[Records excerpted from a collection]
───
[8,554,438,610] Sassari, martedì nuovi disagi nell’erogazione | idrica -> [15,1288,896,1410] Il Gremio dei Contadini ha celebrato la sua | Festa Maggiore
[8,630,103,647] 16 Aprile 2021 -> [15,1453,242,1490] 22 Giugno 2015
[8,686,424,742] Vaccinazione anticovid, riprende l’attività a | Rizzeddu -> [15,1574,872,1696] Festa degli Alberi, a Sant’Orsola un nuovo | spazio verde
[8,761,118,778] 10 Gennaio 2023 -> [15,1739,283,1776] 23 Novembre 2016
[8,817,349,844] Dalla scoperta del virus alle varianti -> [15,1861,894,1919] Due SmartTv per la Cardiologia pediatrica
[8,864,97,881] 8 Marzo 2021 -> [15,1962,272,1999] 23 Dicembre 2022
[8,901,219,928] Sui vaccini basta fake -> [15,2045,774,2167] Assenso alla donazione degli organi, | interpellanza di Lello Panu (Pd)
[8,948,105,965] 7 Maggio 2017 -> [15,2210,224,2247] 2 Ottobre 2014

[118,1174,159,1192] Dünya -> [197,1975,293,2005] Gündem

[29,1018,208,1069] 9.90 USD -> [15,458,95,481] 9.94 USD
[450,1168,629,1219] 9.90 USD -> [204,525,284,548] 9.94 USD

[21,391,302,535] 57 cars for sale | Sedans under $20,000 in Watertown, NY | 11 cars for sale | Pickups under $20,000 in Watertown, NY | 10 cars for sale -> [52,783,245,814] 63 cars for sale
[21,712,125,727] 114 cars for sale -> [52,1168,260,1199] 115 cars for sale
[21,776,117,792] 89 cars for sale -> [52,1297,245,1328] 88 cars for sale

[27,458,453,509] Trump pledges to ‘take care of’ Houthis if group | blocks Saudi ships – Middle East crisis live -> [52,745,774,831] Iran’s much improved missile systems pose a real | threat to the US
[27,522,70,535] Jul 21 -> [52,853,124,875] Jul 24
───
--- DIRECTIONS ---
Only an exact retyping of the full data will do.

--- RESPONSE BELOW ---
[8,554,438,610] Sassari, martedì nuovi disagi nell’erogazione | idrica -> [15,1288,896,1410] Il Gremio dei Contadini ha celebrato la sua | Festa Maggiore
[8,630,103,647] 16 Aprile 2021 -> [15,1453,242,1490] 22 Giugno 2015
[8,686,424,742] Vaccinazione anticovid, riprende l’attività a | Rizzeddu -> [15,1574,872,1696] Festa degli Alberi, a Sant’Orsola un nuovo | spazio verde
[8,761,118,778] 10 Gennaio 2023 -> [15,1739,283,1776] 23 Novembre 2016
[8,817,349,844] Dalla scoperta del virus alle varianti -> [15,1861,894,1919] Due SmartTv per la Cardiologia pediatrica
[8,864,97,881] 8 Marzo 2021 -> [15,1962,272,1999] 23 Dicembre 2022
[8,901,219,928] Sui vaccini basta fake -> [15,2045,774,2167] Assenso alla donazione degli organi, | interpellanza di Lello Panu (Pd)
[8,948,105,965] 7 Maggio 2017 -> [15,2210,224,2247] 2 Ottobre 2014

[118,1174,159,1192] Dünya -> [197,1975,293,2005] Gündem

[29,1018,208,1069] 9.90 USD -> [15,458,95,481] 9.94 USD
[450,1168,629,1219] 9.90 USD -> [204,525,284,548] 9.94 USD

[21,391,302,535] 57 cars for sale | Sedans under $20,000 in Watertown, NY | 11 cars for sale | Pickups under $20,000 in Watertown, NY | 10 cars for sale -> [52,783,245,814] 63 cars for sale
[21,712,125,727] 114 cars for sale -> [52,1168,260,1199] 115 cars for sale
[21,776,117,792] 89 cars for sale -> [52,1297,245,1328] 88 cars for sale

[27,458,453,509] Trump pledges to ‘take care of’ Houthis if group | blocks Saudi ships – Middle East crisis live -> [52,745,774,831] Iran’s much improved missile systems pose a real | threat to the US
[27,522,70,535] Jul 21 -> [52,853,124,875] Jul 24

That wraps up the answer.